BEGIN Extracted entries

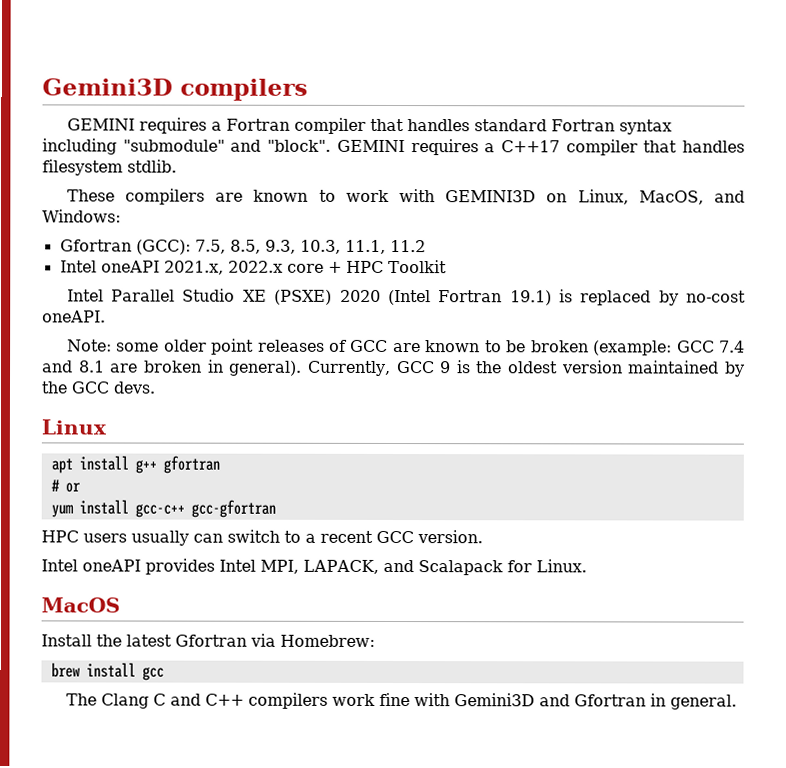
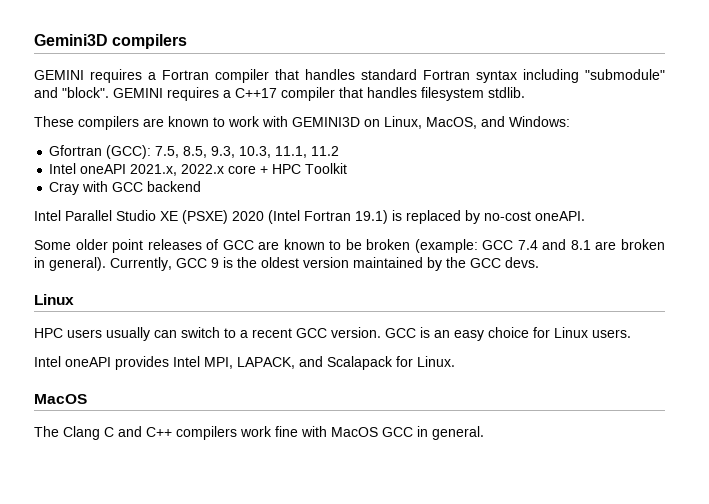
(447, 266) none -> [49,181,202,195] // Cray with GCC backend
[66,339,160,352] Note: some -> [34,240,71,250] Some
[50,455,220,474] [50,479,81,493] [50,499,276,518] // apt install g++ gfortran // # or // yum install gcc-c++ gcc-gfortran -> (74, 299) none
(483, 537) none -> [385,327,631,341] GCC is an easy choice for Linux users.
[41,633,375,647] [50,662,164,681] // Install the latest Gfortran via Homebrew: // brew install gcc -> (87, 399) none
[453,693,646,707] Gemini3D and Gfortran -> [331,427,413,437] MacOS GCC

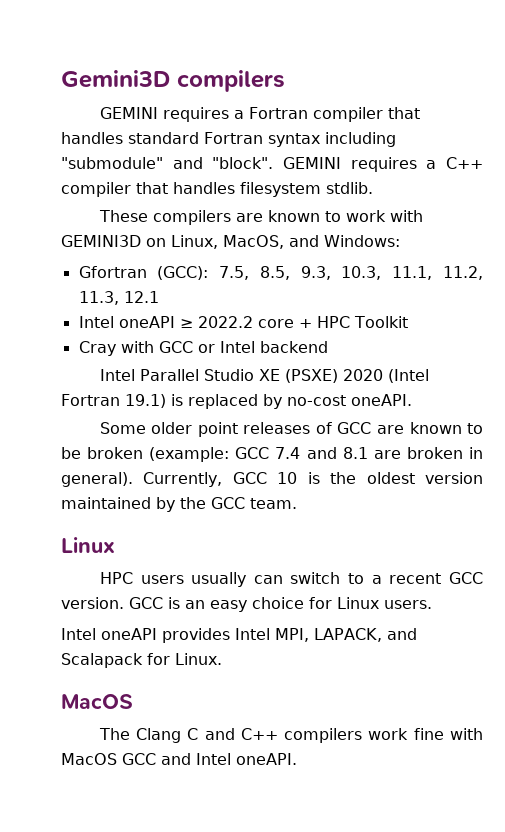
[235,88,277,98] C++17 -> [446,157,484,169] C++
[311,146,340,156] [49,163,225,176] 11.2 // Intel oneAPI 2021.x, 2022.x -> [442,266,483,280] [78,291,159,305] [78,316,253,328] 11.2, 11.3, 12.1 // Intel oneAPI ≥ 2022.2
(144, 187) none -> [197,341,255,353] or Intel
[211,258,219,268] 9 -> [277,472,298,484] 10
[505,257,539,268] devs. -> [250,498,297,509] team.
[417,426,484,440] in general. -> [161,753,297,765] and Intel oneAPI.

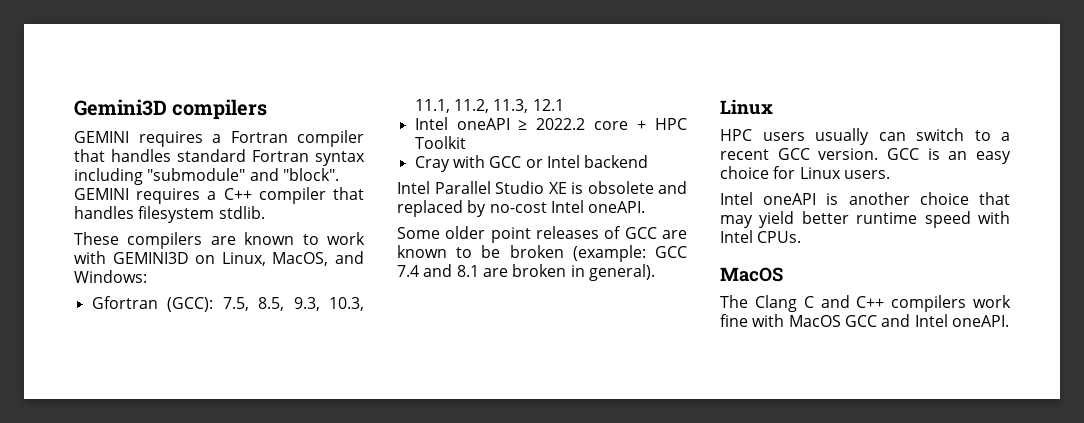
[284,369,429,383] [61,394,183,408] (PSXE) 2020 (Intel Fortran 19.1) is -> [571,181,687,194] is obsolete and
(346, 400) none -> [550,200,584,213] Intel
[143,472,483,487] [61,497,297,512] Currently, GCC 10 is the oldest version maintained by the GCC team. -> (655, 272) none
[162,628,417,643] [61,653,222,668] provides Intel MPI, LAPACK, and Scalapack for Linux. -> [826,192,1010,205] [720,211,1010,228] [720,230,802,243] is another choice that may yield better runtime speed with Intel CPUs.

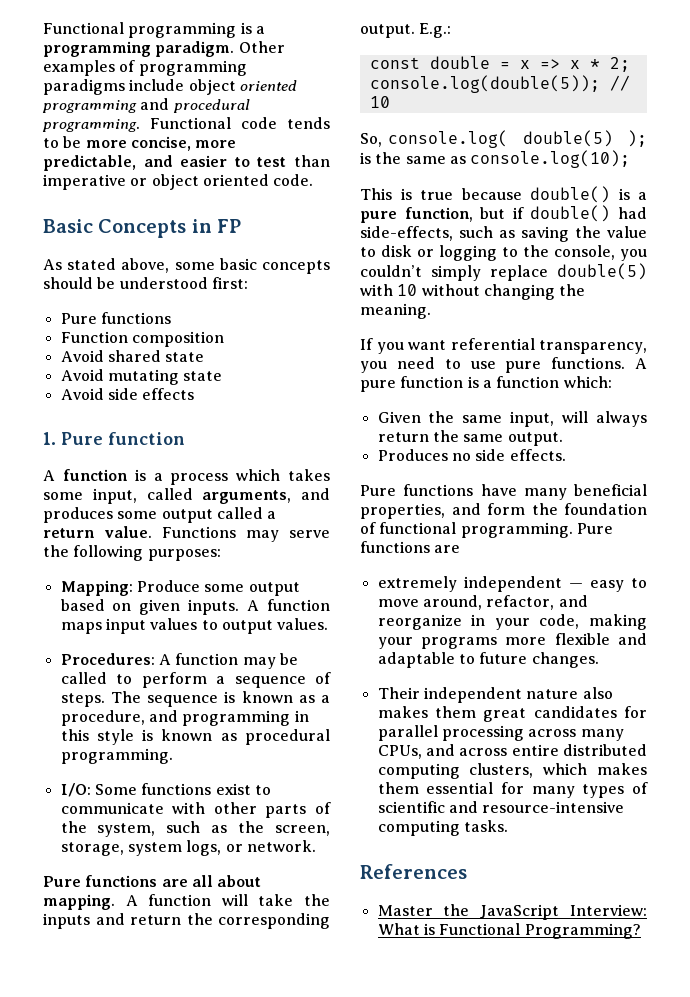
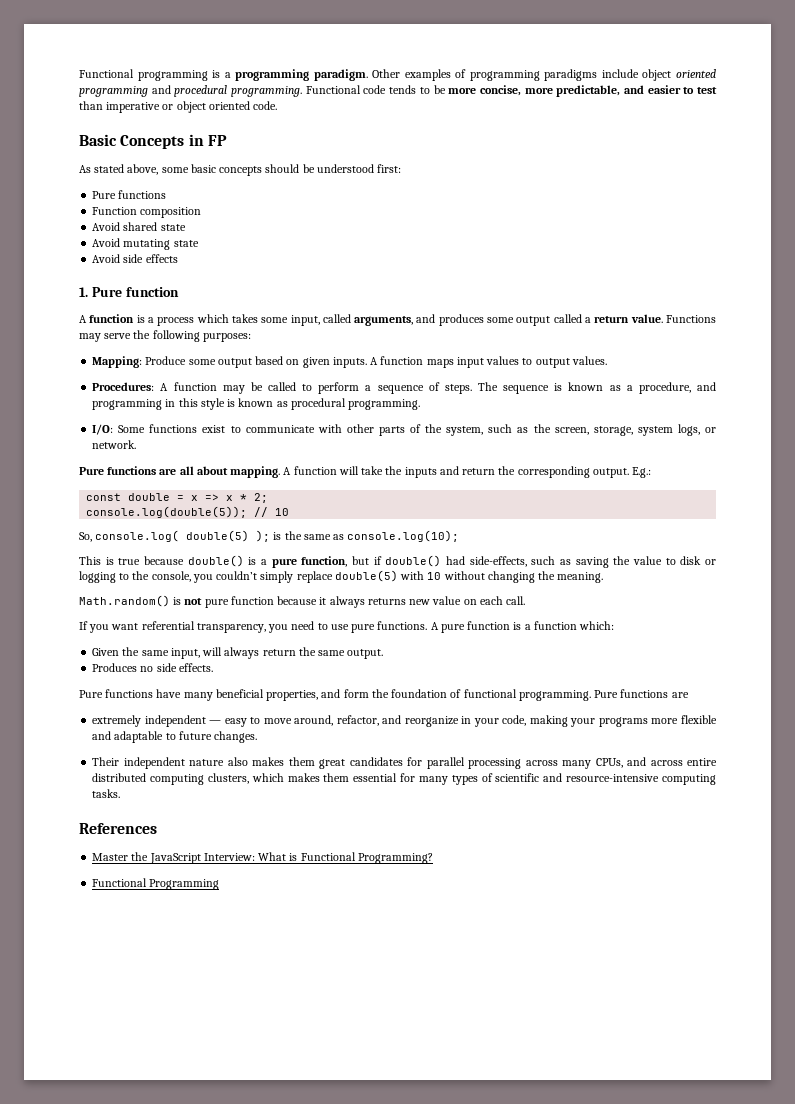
(431, 311) none -> [79,595,526,608] // Math.random() is not pure function because it always returns new value on each call.
(641, 931) none -> [92,878,220,890] // Functional Programming

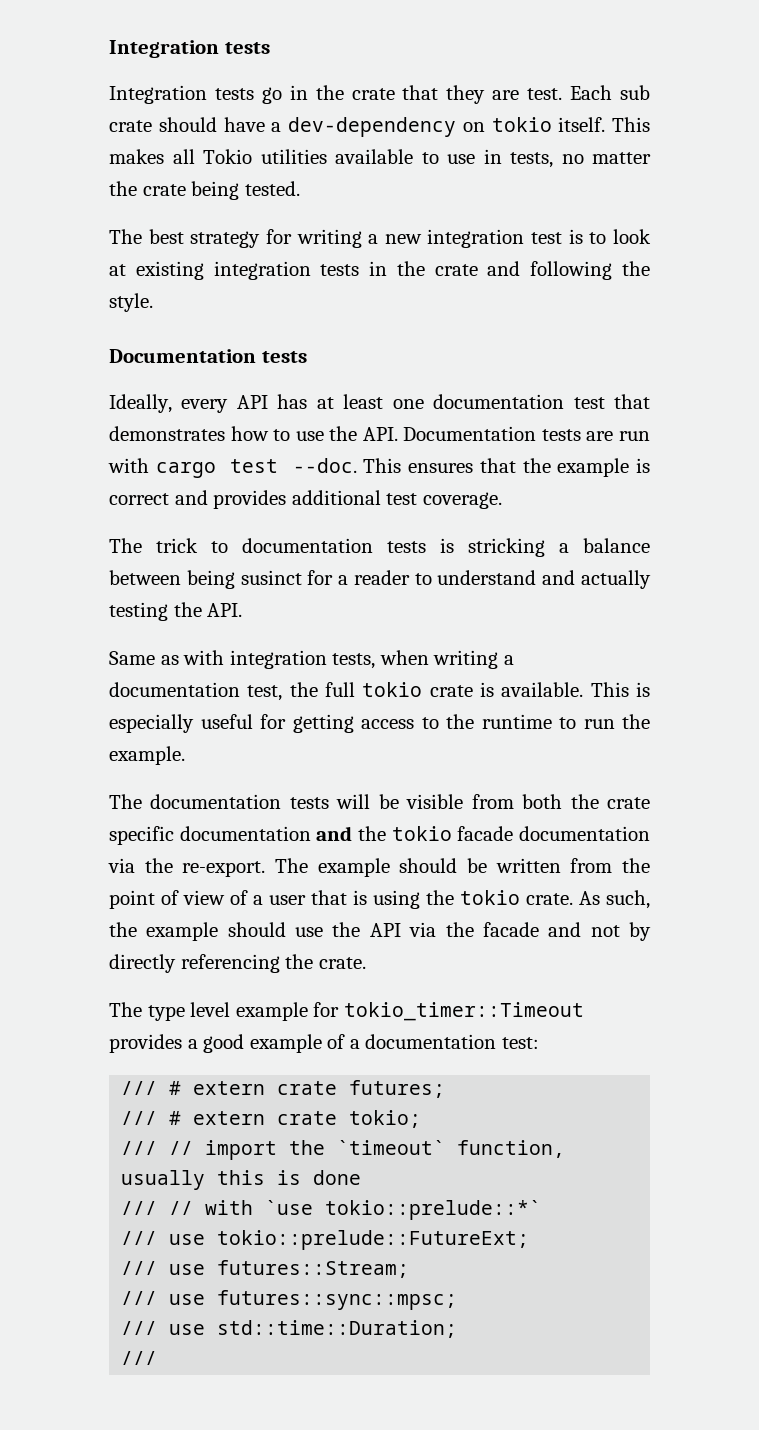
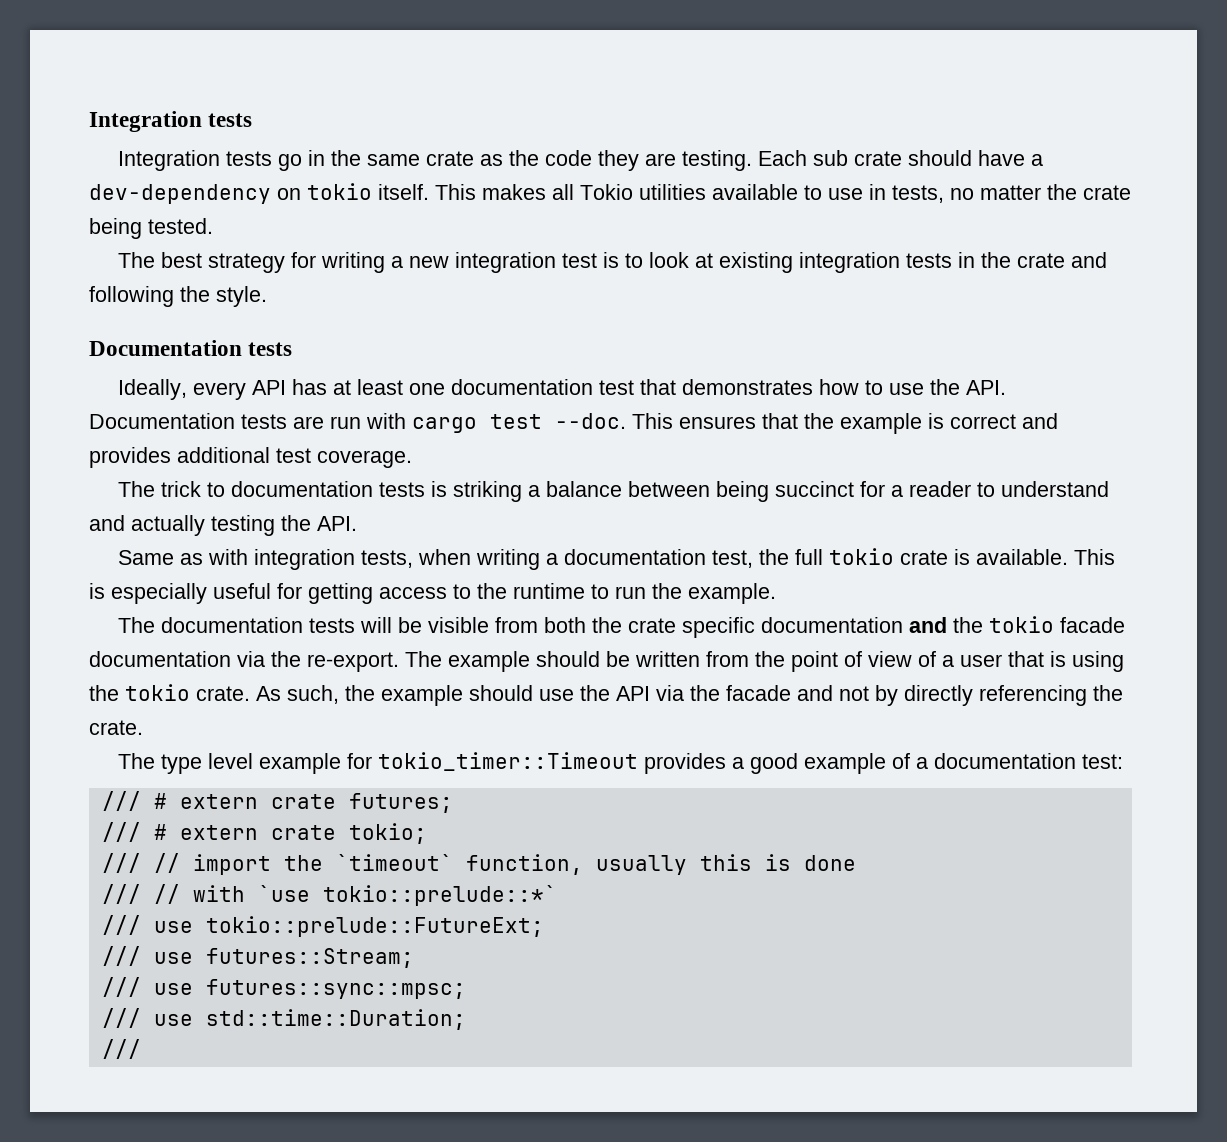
[351,85,439,100] crate that -> [366,150,592,166] same crate as the code
[527,88,563,100] test. -> [681,150,752,171] testing.
[468,538,545,557] stricking -> [452,481,522,502] striking
[240,570,302,585] susinct -> [774,481,854,497] succinct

END Extracted entries

▸ Problem statement
What lines in the entries contain "that"? Report each one by copying it.

▸ Solution to this task
[162,628,417,643] [61,653,222,668] provides Intel MPI, LAPACK, and Scalapack for Linux. -> [826,192,1010,205] [720,211,1010,228] [720,230,802,243] is another choice that may yield better runtime speed with Intel CPUs.
[351,85,439,100] crate that -> [366,150,592,166] same crate as the code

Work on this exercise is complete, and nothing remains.